Skip Headers
Oracle® Database High Availability Overview
10g Release 2 (10.2)

Part Number B14210-02
Go to Documentation Home
Home
Go to Book List
Book List
Go to Table of Contents
Contents
Go to Index
Index
Go to Master Index
Master Index
Go to Feedback page
Contact Us

Go to previous page
Previous
Go to next page
Next
PDF · Mobi · ePub

4 High Availability Architectures

This chapter describes high availability architectures in an Oracle environment. It includes the following sections:

4.1 Oracle Database High Availability Architectures

Oracle Database 10g provides a full range of capabilities to protect from all causes of system downtime, both planned and unplanned. Table 4-1 shows the outage types and the Oracle database capabilities and features that most effectively prevent, tolerate, or repair each outage type.

This section describes the following top database architectures that address various high availability business needs:

Oracle provides a wide array of high availability architectural solutions. The Oracle Database 10g architecture contains many availability features and assets that are used by all other architectures and is the starting point for most customers. Oracle Database 10g with RAC, Oracle Database 10g with Data Guard, and Oracle Database 10g with Streams provide additional high availability capabilities in addition to the Oracle Database 10g capabilities. MAA incorporates both RAC and Data Guard advantages and represents the architecture with maximum availability. Choosing an architecture with more availability features does not necessarily lead to higher costs. As a matter of fact, RAC technology and GRID computing enable a more available and resilient architecture to be attained with lower total cost of ownership than most legacy high availability features. Figure 4-1 illustrates the hierarchy of the different high availability architectures.

Figure 4-1 Hierarchy of High Availability Architectures

Description of Figure 4-1 follows
Description of "Figure 4-1 Hierarchy of High Availability Architectures"

The following sections provide further details on the various Oracle database high availability architectures:

4.1.1 Oracle Database 10g

Oracle provides high availability features that can be used in any of the database architectures. These features make the standalone database on a single computer attractive and available:

4.1.2 Oracle Database 10g with RAC

Oracle Database 10g with RAC architecture uses Real Application Clusters and is an inherently high availability system.The clusters that are typical of RAC environments can provide continuous service for both planned and unplanned outages. RAC build higher levels of availability on top of the standard Oracle features. All single instance high availability features, such as flashback technologies and online reorganization, apply to RAC as well.

In addition to the standard Oracle features, RAC exploits the redundancy that is provided by clustering to deliver availability with n - 1 node failures in an n-node cluster. All users have access to all nodes as long as there is one available node in the cluster.

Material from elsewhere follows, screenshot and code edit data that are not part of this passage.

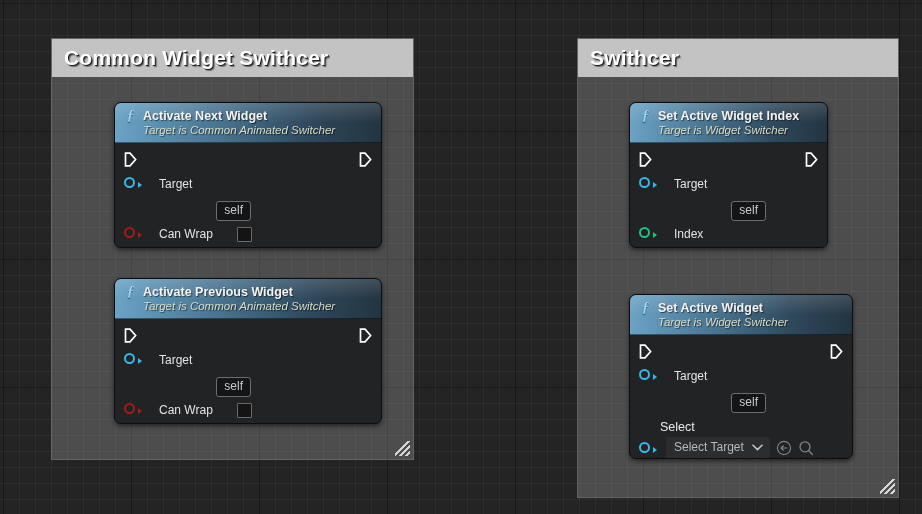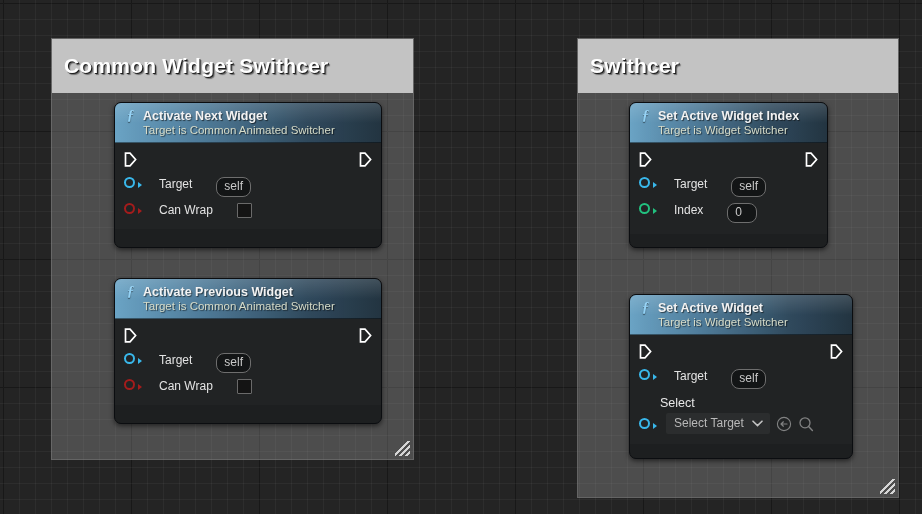"Common Widget Swithcer" .comment-title { height: 54px -> 38px }
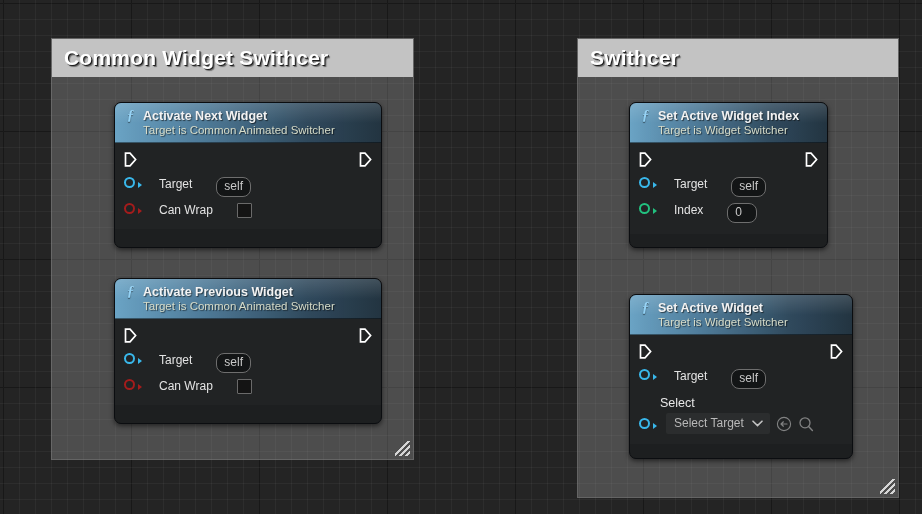"Target is Common Animated Switcher" .node-subtitle { font-style: none -> italic }
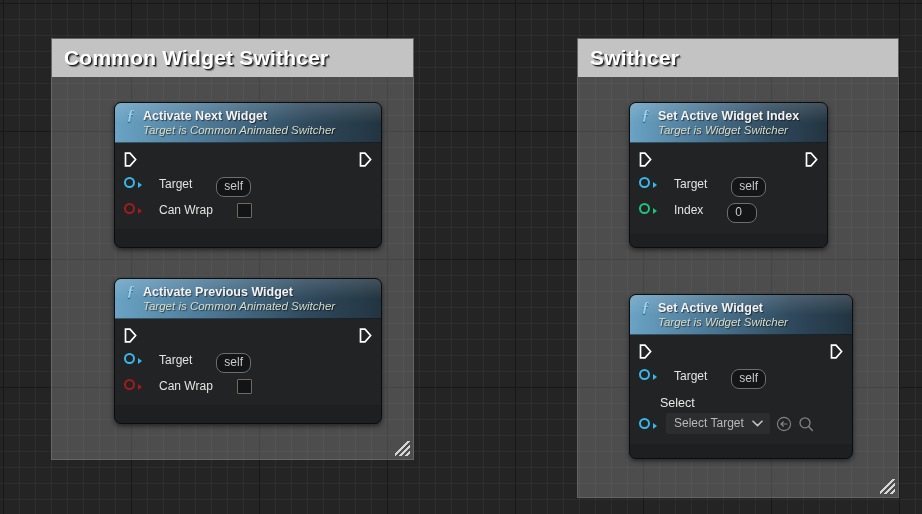"self" .value-box { border-radius: 8px -> 3px; margin-top: none -> 24px }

This architecture provides the following benefits:

  • Fast node (measured in minutes) and instance failover (measured in seconds)

  • Integrated and intelligent connection and service failover across various instances

  • Planned node, instance, and service switchover and switchback

  • Rolling patch upgrades

  • Rolling release upgrades of Oracle Clusterware

  • Multiple active instance availability and scalability across multiple nodes

  • Comprehensive manageability that integrates database and cluster features

  • Extensive cluster and application services that allows the database and application services to be restarted or relocated in case of failures

Figure 4-2 shows Oracle Database 10g with RAC architecture.

Figure 4-2 Oracle Database 10g with RAC Architecture

Description of Figure 4-2 follows
Description of "Figure 4-2 Oracle Database 10g with RAC Architecture"

4.1.3 Oracle Database 10g with Data Guard

Oracle Data Guard ensures high availability, data protection, and disaster recovery for enterprise data. Data Guard provides a comprehensive set of services that create, maintain, manage, and monitor one or more standby databases to enable Oracle databases to survive disasters and data corruption. Data Guard maintains these standby databases as transactionally consistent copies of the production database. If the production database becomes unavailable due to a planned or unplanned outage, Data Guard can switch any standby database to the production role, minimizing the downtime associated with the outage. Data Guard can be used with traditional backup, restoration, and cluster technologies to provide a high level of data protection and availability. With Data Guard, administrators can optionally improve production database performance by diverting resource-intensive backup and reporting operations to standby systems.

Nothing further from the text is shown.